11.   The evidence indicates that the parties’ agreement was that if the applicant for any reason did not want to keep the dog, he was to return it to the respondent. The applicant did so, and asked for a refund of the $450 he paid for the dog.

12.   The applicant says the respondent suggested the applicant foster different dogs to find a better match, and the applicant agreed. However, the applicant says the respondent never followed through with this offer, and so the applicant now asks for the $450 to be refunded.

13.   Emails provided by the applicant indicate that the respondent failed to respond to the applicant’s numerous inquiries about the $450 refund, other than to ask him what he paid the vet that advised the dog needed a special diet.

14.   The adoptive agreement is not before me in evidence. Apart from the respondent’s statement in the Dispute Response, there is no evidence before me that the $450 payment was non-refundable if the dog was returned. The dog was returned. I also have the applicant’s submission that the respondent agreed to find an alternative more suitable dog, but failed to do so. Given the respondent failed to provide any evidence or submissions, I accept the applicant’s evidence. In all of these circumstances, I find the respondent must refund the applicant the $450 he paid for the dog that he has returned to the respondent.

15.   The applicant is entitled to pre-judgment interest under the Court Order Interest Act (COIA) on the $450, from October 31, 2017, when the evidence indicates the applicant had requested the $450 in writing and a decision of the respondent’s Board was expected but never provided.

16.   In accordance with the Act and the tribunal’s rules, as the applicant was successful I find he is entitled to reimbursement of $125 in tribunal fees. There were no dispute-


ORDERS

17.   Within 14 days of this decision, I order the respondent to pay the applicant a total of $581.25, comprised of:

a.    $450 in debt,

b.    $6.25 in pre-judgment interest under the COIA, and

c.    $125 in tribunal fees.

18.   The applicant is entitled to post-judgment interest, as applicable.

19.   Under section 48 of the Act, the tribunal will not provide the parties with the Order giving final effect to this decision until the time for making a notice of objection under section 56.1(2) has expired and no notice of objection has been made. The time for filing a notice of objection is 28 days after the party receives notice of the tribunal’s final decision.

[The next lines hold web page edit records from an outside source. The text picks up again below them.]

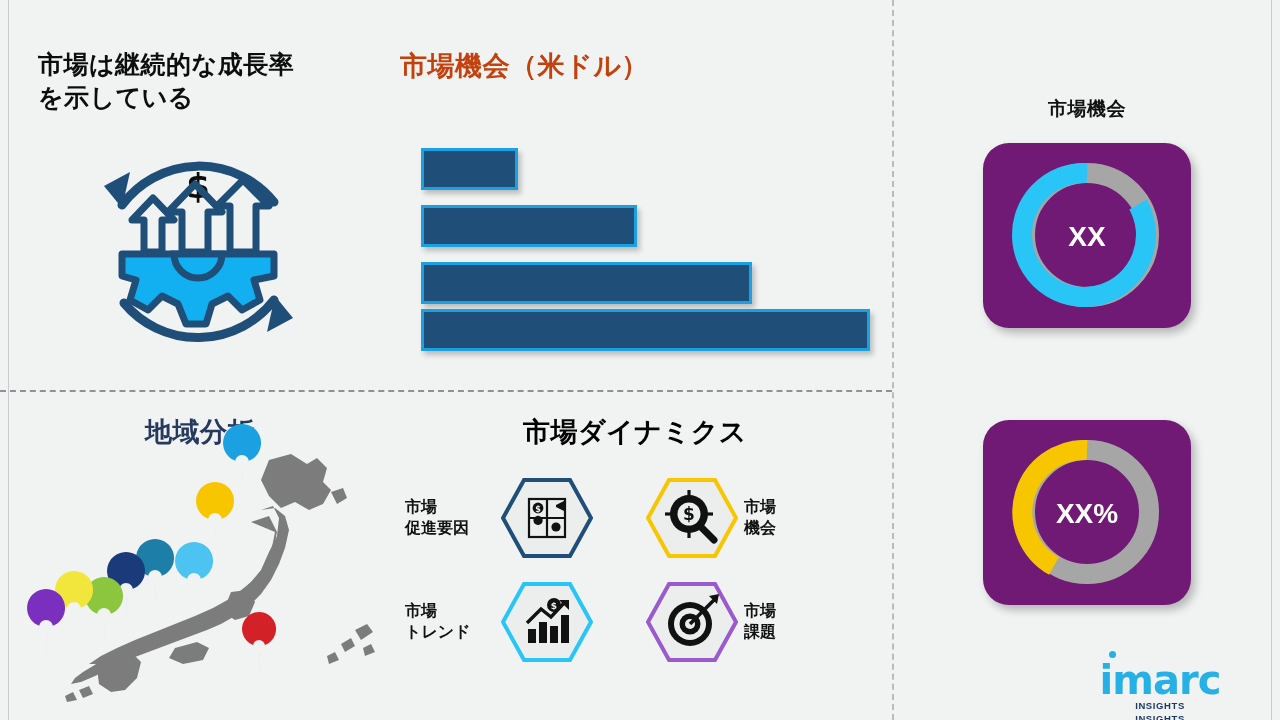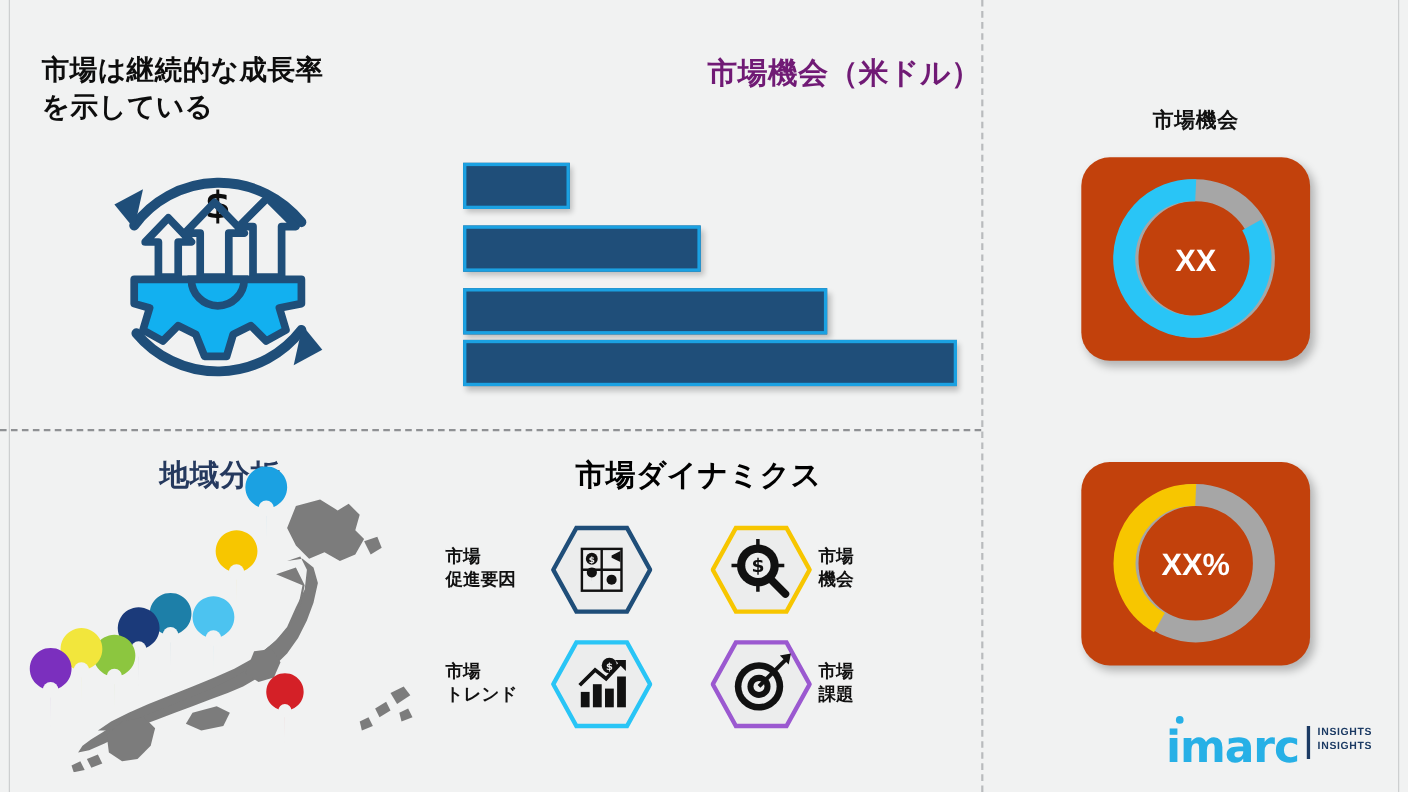--- a/index.html
+++ b/index.html
@@ -41,8 +41,8 @@
   
   .q2{position:absolute;left:400px;top:0;width:492px;height:390px;}
   .q2-title{
-    position:absolute;left:0;top:48px;width:492px;text-align:right;
-    font-size:27px;font-weight:bold;color:#701a75;letter-spacing:.5px;
+    position:absolute;left:0;top:48px;width:492px;text-align:left;
+    font-size:27px;font-weight:bold;color:#c2410c;letter-spacing:.5px;
   }
   .bars{position:absolute;left:21px;top:148px;width:460px;height:200px;}
   .bar{

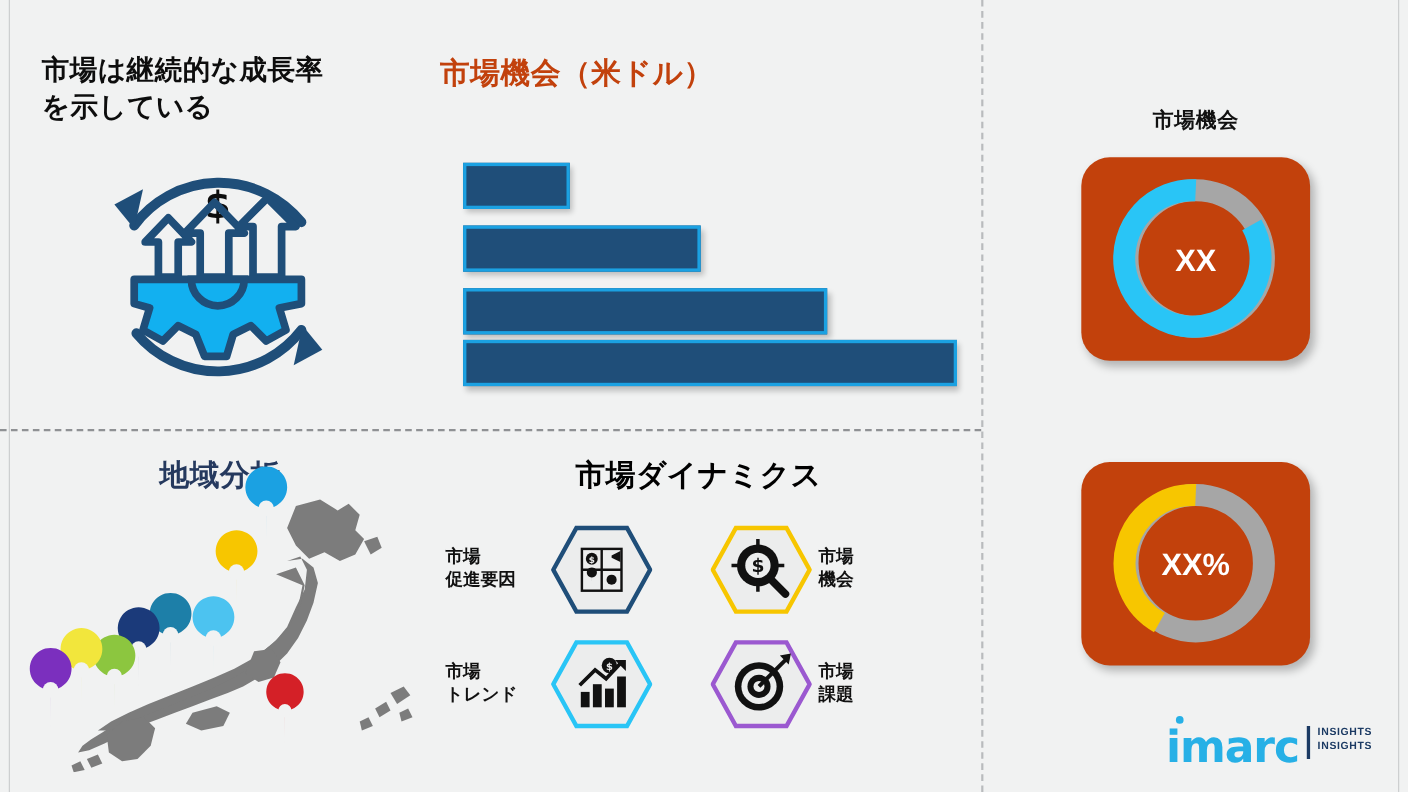--- a/index.html
+++ b/index.html
@@ -91,7 +91,7 @@
   }
   .donut-card{
     position:absolute;width:208px;height:185px;left:89px;
-    background:#c2410c;border-radius:26px;
+    background:#701a75;border-radius:26px;
     box-shadow:4px 5px 8px rgba(0,0,0,.25);
   }
   .donut-svg{position:absolute;left:0;top:0;}

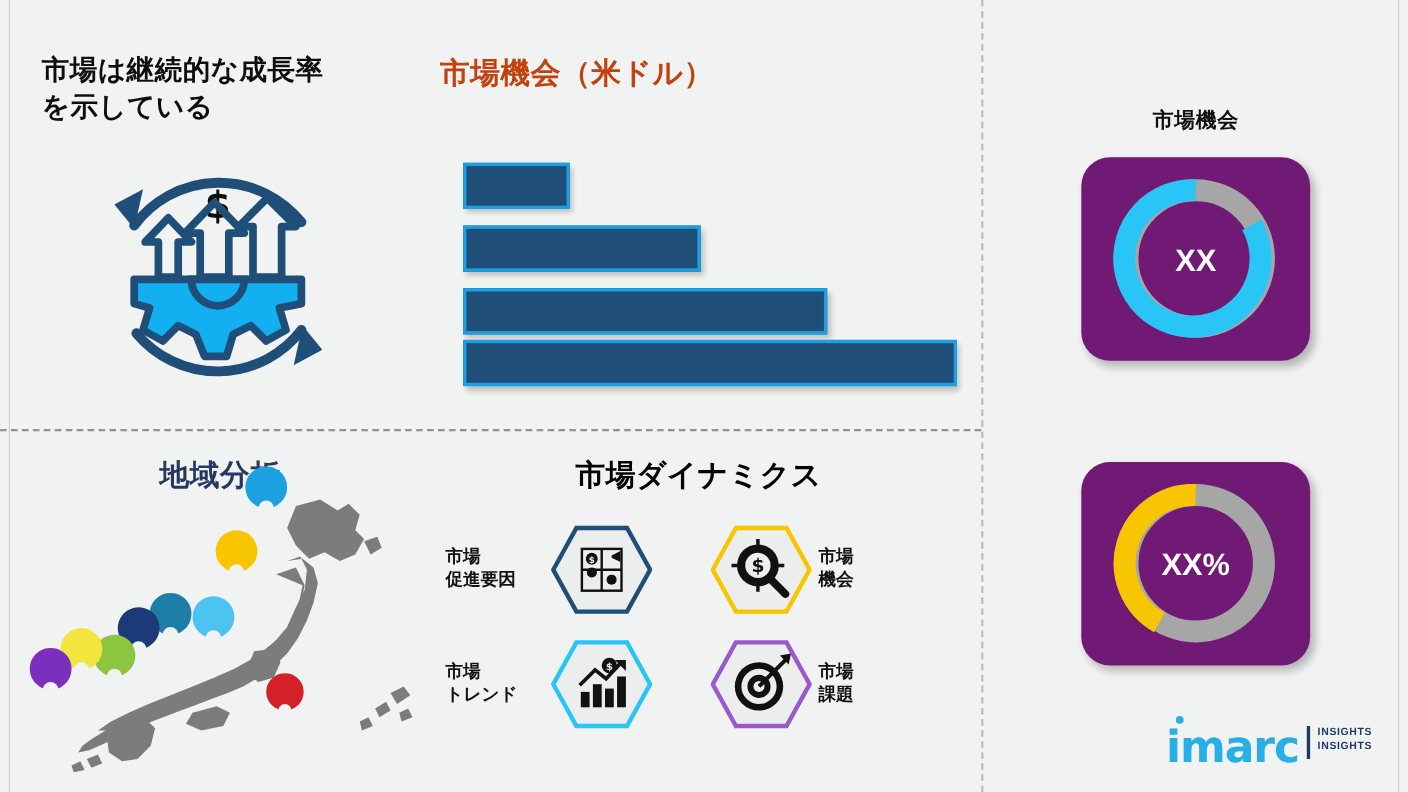--- a/index.html
+++ b/index.html
@@ -349,7 +349,7 @@
     </div>
   </div>
 
-  <div class="logo" style="display:flex;align-items:flex-start;">
+  <div class="logo" style="display:flex;align-items:center;flex-direction:column;">
     <div style="position:relative;">
       <div style="position:absolute;left:9px;top:-9px;width:7px;height:7px;
                   border-radius:50%;background:#27b0e6;"></div>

20.   Under section 58.1 of the Act, a validated copy of the tribunal’s order can be enforced through the Provincial Court of British Columbia. A tribunal order can only be enforced if it is an approved consent resolution order, or, if no objection has been made and the time for filing a notice of objection has passed. Once filed, a tribunal order has the same force and effect as an order of the Provincial Court of British Columbia.